Unos vítores apagados saludaron a Mordred. Los cristianos aplaudieron y los paganos sólo nos tocamos las manos como era de rigor y permanecimos en silencio. El rey iba completamente vestido de negro: camisa negra, calzas negras, manto negro y botas negras, una de las cuales tenía una forma espantosa para encajar en su malformado pie izquierdo. Llevaba un crucifijo de oro al pecho y me dio la impresión de que en su rostro, feo y redondo, había una especie de sonrisa forzada, o tal vez sólo el gesto que delataba su nerviosismo. No se había afeitado la barba, cuatro tristes pelos que escasamente favorecían su cara de patata con sobresalientes mechones de pelo. Entró solo en el círculo real y ocupó su puesto junto a la piedra de los reyes.

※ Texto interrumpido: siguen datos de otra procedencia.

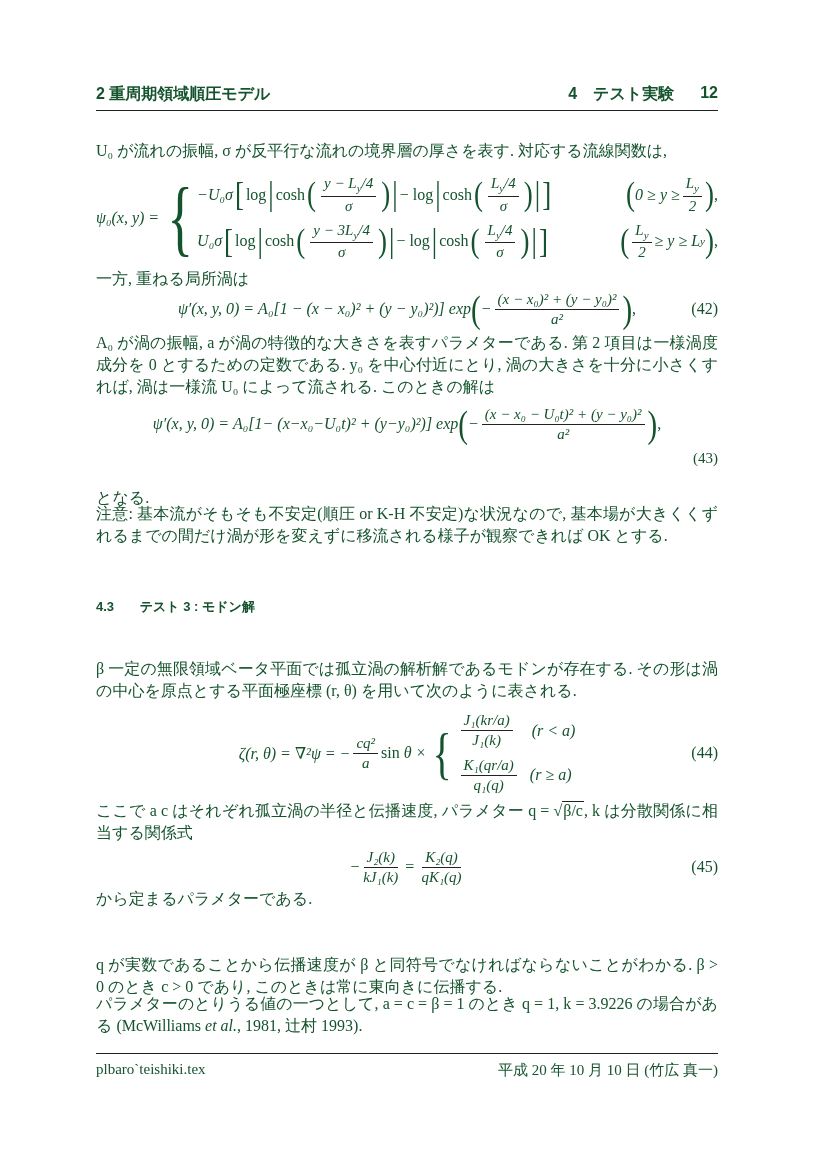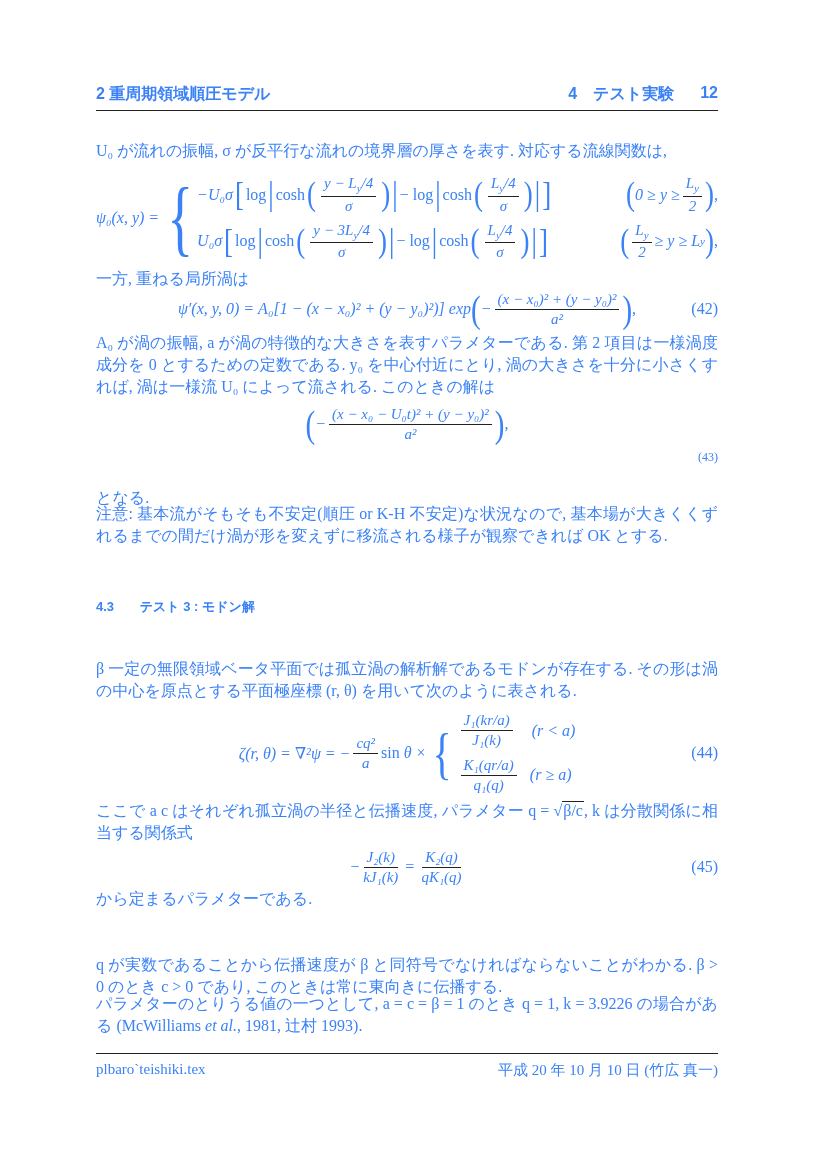--- a/index.html
+++ b/index.html
@@ -1,17 +1,17 @@
 <!DOCTYPE html>
 <html><head>
 <meta charset="utf-8">
 <style>
   html,body{margin:0;padding:0;background:#ffffff;}
   .page{position:relative;width:826px;height:1169px;background:#ffffff;overflow:hidden;
-        font-family:"Liberation Serif","DejaVu Serif",serif;color:#3b82f6;}
+        font-family:"Liberation Serif","DejaVu Serif",serif;color:#14532d;}
   .abs{position:absolute;left:96px;width:622px;}
 
   
   .hdr{top:84px;display:flex;justify-content:space-between;align-items:flex-end;
        border-bottom:1.6px solid #222;padding-bottom:5px;
        font-family:"Liberation Sans","DejaVu Sans",sans-serif;font-weight:bold;font-size:16px;}
   .hdr-right{display:flex;gap:26px;}
   .ftr{top:1053px;border-top:1.2px solid #222;padding-top:7px;display:flex;
        justify-content:space-between;font-size:15px;}
 
@@ -148,30 +148,31 @@
     </span>
     <span class="d d-xl">)</span>
     <span>,</span>
     <span class="eqlabel">(42)</span>
   </div>
 
   <div class="abs para" style="top:332px;">A₀ が渦の振幅, a が渦の特徴的な大きさを表すパラメターである. 第 2 項目は一様渦度成分を 0 とするための定数である. y₀ を中心付近にとり, 渦の大きさを十分に小さくすれば, 渦は一様流 U₀ によって流される. このときの解は</div>
 
   <div class="abs" style="top:400px;">
     <div class="eq center" style="height:48px;">
+      <span class="mtext nw">ψ′(x, y, 0) = A₀[1− (x−x₀−U₀t)² + (y−y₀)²)] exp</span>
       <span class="d d-xl">(</span>
       <span class="mtext">−</span>
       <span class="frac">
         <span class="fnum">(x − x₀ − U₀t)² + (y − y₀)²</span>
         <span class="fden">a²</span>
       </span>
       <span class="d d-xl">)</span>
       <span>,</span>
     </div>
-    <div style="text-align:right;font-size:12px;margin-top:2px;">(43)</div>
+    <div style="text-align:right;font-size:15px;margin-top:2px;">(43)</div>
   </div>
 
   <div class="abs para" style="top:487px;">となる.</div>
 
   <div class="abs para" style="top:503px;">注意: 基本流がそもそも不安定(順圧 or K-H 不安定)な状況なので, 基本場が大きくくずれるまでの間だけ渦が形を変えずに移流される様子が観察できれば OK とする.</div>
 
   <div class="abs sec-head" style="top:598px;">
     <span class="num">4.3</span>
     <span>テスト 3 : モドン解</span>
   </div>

Sansum, espléndidamente cubierto de blanco y oro, se apresuró a ponerse su lado. El obispo elevó los brazos y, sin ningún preámbulo, comenzó a rezar en voz alta. Su voz, siempre fuerte, llegaba sin dificultad hasta la multitud que se apretujaba tras los lores y hasta los inmóviles lanceros de las almenas.

—¡Dios nuestro señor! —gritó—, prodíganos tu bendición por tu hijo Mordred, por este rey consagrado, por esta luz de Britania, por este monarca que ahora llevará a tu reino de Dumnonia a una nueva era de santidad. —Confieso que en parte me invento la oración porque en realidad apenas presté atención a la arenga de Sansum a su dios. Sabía arengar en tonos altisonantes, aunque sus discursos siempre parecían iguales; largos en exceso, rebosantes de loas al cristianismo
y
de burla del paganismo, de modo que en vez de escucharle me dediqué a observar a la multitud para ver quién abría los brazos y cerraba los ojos. Casi todos lo hicieron. Arturo, siempre tan dispuesto a mostrar respeto por cualquier religión, se limitó a permanecer con la cabeza agachada. Sujetaba a su hijo de la mano y, al otro lado de Gwydre, Ginebra contemplaba el cielo con una sonrisa enigmática en su bello rostro. Amhar y Loholt, los hijos de Arturo y Ailleann, rezaban con los cristianos, mientras que Dinas y Lavaine posaban con los brazos cruzados sobre sus blancas túnicas mirando fijamente a Ceinwyn, que, al igual que el día en que huyó de su prometido, no se adornó con oro y plata. Su pelo aún brillaba fino y claro y, a mis ojos, seguía siendo la criatura más adorable que jamás caminara sobre la tierra. Su hermano el rey Cuneglas estaba a su lado; cruzamos una mirada durante uno de los momentos más floridos y elevados de Sansum y me sonrió irónicamente. Mordred, con los brazos abiertos en actitud de rezar, nos miraba a todos con una sonrisa torva.